## ABOUT THIS TASK
The word to look for is "margin". Report every line of the entries below that has it.

## Dataset entries
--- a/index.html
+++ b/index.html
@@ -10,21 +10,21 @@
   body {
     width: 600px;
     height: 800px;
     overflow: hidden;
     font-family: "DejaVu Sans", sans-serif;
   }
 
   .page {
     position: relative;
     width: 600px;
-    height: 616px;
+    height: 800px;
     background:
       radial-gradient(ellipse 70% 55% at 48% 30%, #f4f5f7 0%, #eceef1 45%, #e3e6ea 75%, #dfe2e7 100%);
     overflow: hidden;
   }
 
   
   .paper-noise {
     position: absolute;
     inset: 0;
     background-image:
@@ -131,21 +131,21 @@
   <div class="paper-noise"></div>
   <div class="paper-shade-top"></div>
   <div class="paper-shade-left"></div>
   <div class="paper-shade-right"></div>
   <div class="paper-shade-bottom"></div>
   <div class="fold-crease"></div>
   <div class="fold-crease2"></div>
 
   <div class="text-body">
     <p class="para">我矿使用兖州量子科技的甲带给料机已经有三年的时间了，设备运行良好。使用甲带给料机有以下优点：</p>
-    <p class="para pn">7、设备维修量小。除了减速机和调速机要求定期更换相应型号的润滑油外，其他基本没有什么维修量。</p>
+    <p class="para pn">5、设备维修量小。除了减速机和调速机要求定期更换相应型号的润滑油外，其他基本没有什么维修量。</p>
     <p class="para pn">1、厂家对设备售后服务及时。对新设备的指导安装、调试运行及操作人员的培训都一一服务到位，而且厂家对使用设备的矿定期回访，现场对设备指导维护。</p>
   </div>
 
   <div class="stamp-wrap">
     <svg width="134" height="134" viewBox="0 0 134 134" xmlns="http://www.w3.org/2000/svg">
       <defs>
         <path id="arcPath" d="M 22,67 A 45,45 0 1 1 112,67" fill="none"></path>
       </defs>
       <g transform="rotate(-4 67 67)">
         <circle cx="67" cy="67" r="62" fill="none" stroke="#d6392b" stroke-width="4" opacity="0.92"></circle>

* * *

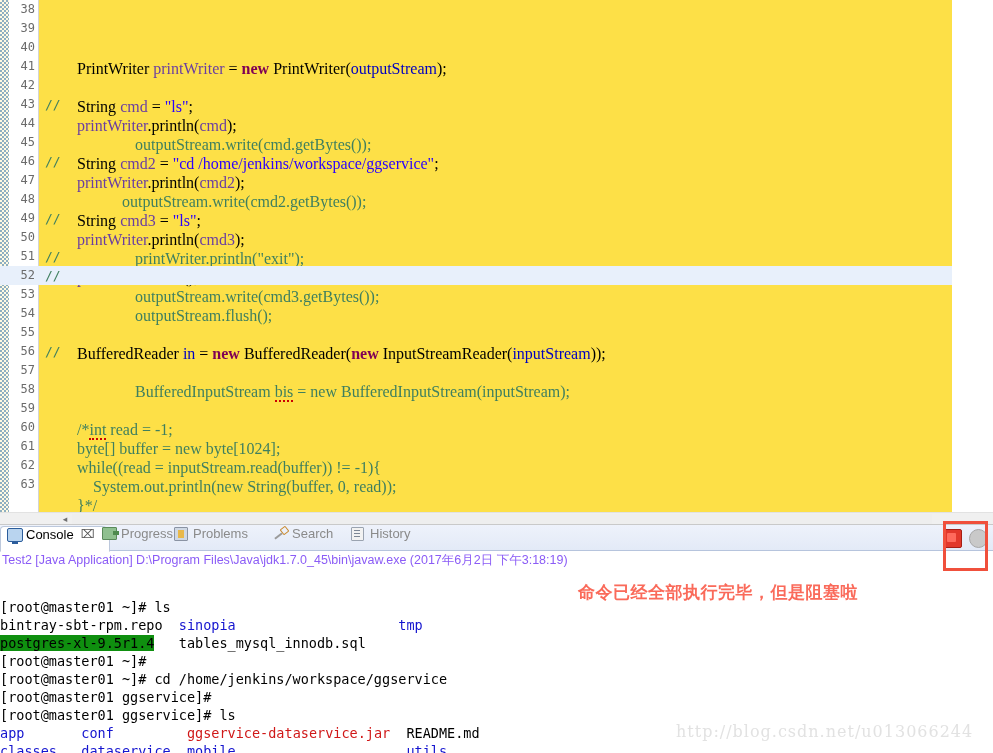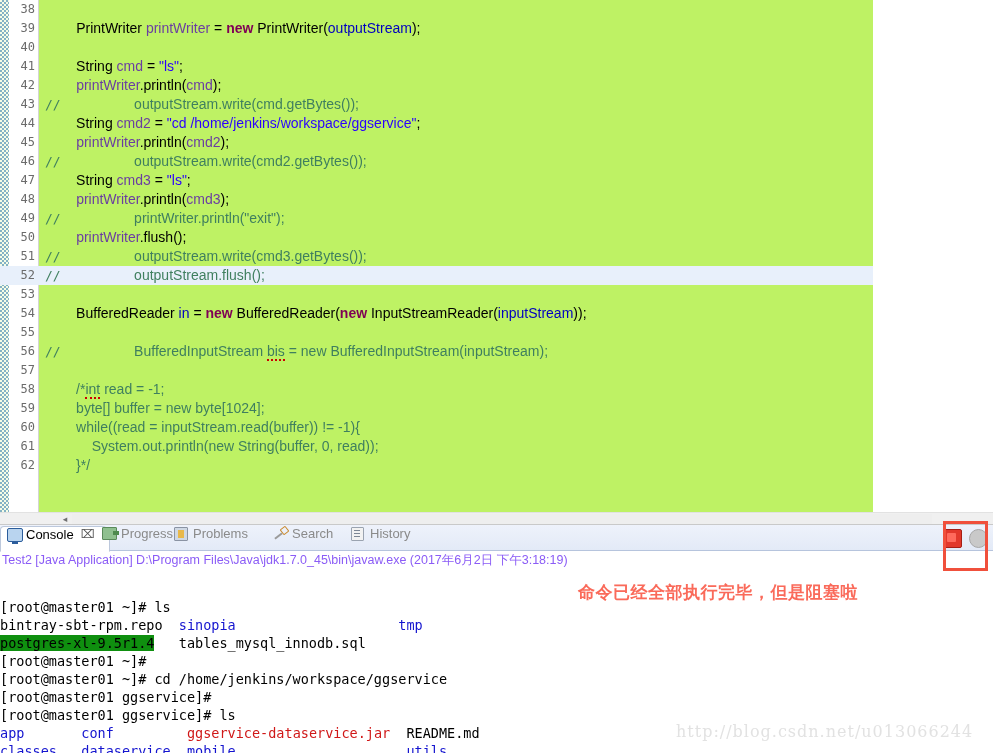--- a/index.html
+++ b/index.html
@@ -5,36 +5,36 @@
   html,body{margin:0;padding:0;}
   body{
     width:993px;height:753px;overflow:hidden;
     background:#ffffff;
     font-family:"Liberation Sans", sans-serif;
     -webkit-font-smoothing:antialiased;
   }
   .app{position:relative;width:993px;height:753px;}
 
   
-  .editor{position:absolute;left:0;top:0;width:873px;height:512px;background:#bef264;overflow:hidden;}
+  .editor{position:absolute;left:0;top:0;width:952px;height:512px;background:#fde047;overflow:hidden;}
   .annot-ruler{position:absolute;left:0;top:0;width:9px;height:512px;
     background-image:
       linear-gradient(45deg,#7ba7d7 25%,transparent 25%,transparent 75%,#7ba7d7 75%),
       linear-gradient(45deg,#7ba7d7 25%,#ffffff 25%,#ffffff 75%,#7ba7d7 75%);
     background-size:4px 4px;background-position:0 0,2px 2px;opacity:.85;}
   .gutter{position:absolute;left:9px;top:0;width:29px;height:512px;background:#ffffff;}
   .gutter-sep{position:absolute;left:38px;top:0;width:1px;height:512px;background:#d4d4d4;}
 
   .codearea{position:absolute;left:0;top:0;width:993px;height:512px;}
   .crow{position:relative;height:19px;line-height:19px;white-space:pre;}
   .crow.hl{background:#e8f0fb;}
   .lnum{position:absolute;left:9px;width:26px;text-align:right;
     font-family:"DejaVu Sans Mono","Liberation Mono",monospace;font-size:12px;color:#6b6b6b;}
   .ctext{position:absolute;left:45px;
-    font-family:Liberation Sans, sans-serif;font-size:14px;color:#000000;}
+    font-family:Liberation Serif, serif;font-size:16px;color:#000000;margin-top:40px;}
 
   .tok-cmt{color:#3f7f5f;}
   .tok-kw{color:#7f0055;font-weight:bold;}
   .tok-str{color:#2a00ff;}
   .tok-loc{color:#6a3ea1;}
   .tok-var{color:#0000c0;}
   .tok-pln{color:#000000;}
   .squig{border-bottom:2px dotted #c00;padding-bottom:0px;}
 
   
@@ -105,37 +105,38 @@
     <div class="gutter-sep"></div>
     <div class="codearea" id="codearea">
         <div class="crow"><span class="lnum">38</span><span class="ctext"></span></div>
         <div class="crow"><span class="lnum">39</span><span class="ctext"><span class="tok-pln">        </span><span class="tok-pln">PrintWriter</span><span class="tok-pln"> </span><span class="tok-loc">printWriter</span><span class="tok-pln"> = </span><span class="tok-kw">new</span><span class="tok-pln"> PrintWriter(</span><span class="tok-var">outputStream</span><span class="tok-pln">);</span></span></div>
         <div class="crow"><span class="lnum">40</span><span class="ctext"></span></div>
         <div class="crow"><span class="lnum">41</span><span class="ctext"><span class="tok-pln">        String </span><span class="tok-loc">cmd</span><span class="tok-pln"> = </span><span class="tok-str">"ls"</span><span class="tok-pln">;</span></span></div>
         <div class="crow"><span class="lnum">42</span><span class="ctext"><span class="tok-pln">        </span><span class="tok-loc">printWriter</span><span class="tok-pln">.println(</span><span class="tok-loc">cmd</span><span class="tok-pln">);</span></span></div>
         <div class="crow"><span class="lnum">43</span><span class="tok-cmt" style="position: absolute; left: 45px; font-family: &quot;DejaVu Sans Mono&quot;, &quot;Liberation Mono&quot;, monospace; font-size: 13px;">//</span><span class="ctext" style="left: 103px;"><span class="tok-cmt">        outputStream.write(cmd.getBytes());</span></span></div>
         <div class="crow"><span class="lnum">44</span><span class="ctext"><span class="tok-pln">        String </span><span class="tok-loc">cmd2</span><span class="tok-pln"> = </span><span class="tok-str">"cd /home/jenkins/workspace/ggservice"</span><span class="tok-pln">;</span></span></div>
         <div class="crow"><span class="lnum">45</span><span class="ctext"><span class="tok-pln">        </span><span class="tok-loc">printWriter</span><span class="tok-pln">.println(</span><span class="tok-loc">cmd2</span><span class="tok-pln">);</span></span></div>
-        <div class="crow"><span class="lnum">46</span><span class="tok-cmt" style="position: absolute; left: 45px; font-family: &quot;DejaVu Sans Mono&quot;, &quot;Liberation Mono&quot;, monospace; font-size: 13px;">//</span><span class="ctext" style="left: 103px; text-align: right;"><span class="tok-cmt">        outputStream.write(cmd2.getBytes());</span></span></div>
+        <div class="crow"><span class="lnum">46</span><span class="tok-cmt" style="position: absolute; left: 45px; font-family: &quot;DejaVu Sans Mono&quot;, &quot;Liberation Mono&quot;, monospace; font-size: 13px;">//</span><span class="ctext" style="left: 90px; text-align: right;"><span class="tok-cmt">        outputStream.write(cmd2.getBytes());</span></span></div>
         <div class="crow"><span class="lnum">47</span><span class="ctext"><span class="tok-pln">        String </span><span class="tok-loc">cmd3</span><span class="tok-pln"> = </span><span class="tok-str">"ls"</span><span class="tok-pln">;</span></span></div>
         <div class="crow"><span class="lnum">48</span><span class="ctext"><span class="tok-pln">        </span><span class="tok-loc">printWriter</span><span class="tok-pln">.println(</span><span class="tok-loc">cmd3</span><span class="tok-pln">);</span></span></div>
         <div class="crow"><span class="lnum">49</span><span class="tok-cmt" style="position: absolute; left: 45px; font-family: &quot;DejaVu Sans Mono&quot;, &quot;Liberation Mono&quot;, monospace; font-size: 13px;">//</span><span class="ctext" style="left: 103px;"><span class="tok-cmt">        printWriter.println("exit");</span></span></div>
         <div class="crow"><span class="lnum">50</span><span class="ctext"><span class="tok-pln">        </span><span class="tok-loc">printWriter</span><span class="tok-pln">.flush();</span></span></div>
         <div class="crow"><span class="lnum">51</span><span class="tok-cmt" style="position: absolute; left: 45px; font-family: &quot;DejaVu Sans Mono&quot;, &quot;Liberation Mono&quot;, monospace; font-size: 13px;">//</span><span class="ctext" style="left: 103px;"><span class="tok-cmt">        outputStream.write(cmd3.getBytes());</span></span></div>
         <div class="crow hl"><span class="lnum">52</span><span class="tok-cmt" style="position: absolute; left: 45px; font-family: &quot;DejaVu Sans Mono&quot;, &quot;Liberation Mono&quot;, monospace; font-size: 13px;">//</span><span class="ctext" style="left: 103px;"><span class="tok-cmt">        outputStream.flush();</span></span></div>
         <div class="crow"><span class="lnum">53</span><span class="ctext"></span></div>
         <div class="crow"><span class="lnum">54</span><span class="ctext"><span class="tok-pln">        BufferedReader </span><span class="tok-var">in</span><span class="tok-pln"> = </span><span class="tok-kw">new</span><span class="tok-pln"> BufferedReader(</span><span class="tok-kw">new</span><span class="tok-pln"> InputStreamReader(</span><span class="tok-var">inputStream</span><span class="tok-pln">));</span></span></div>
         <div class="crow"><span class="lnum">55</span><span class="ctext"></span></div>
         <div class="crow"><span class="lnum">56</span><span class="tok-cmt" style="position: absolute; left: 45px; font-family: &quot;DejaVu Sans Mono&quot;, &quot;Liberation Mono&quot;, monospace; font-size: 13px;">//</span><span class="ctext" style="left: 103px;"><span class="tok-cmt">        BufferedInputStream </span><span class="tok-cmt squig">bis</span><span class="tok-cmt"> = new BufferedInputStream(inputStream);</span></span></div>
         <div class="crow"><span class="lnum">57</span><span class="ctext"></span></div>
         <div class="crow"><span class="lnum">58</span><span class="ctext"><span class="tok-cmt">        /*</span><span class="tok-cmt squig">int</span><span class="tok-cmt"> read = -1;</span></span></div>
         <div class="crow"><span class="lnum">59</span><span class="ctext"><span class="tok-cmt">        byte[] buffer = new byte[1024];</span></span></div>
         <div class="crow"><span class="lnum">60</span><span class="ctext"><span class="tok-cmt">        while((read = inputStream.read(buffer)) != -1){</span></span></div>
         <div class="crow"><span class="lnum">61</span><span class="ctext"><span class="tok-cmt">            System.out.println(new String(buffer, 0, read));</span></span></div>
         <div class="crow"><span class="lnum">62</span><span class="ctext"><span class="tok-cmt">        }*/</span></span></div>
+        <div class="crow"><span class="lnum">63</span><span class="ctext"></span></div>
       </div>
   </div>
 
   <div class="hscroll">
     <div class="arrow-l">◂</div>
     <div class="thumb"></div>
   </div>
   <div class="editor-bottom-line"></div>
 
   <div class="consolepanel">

## WORKED SOLUTION
   html,body{margin:0;padding:0;}
+    font-family:Liberation Serif, serif;font-size:16px;color:#000000;margin-top:40px;}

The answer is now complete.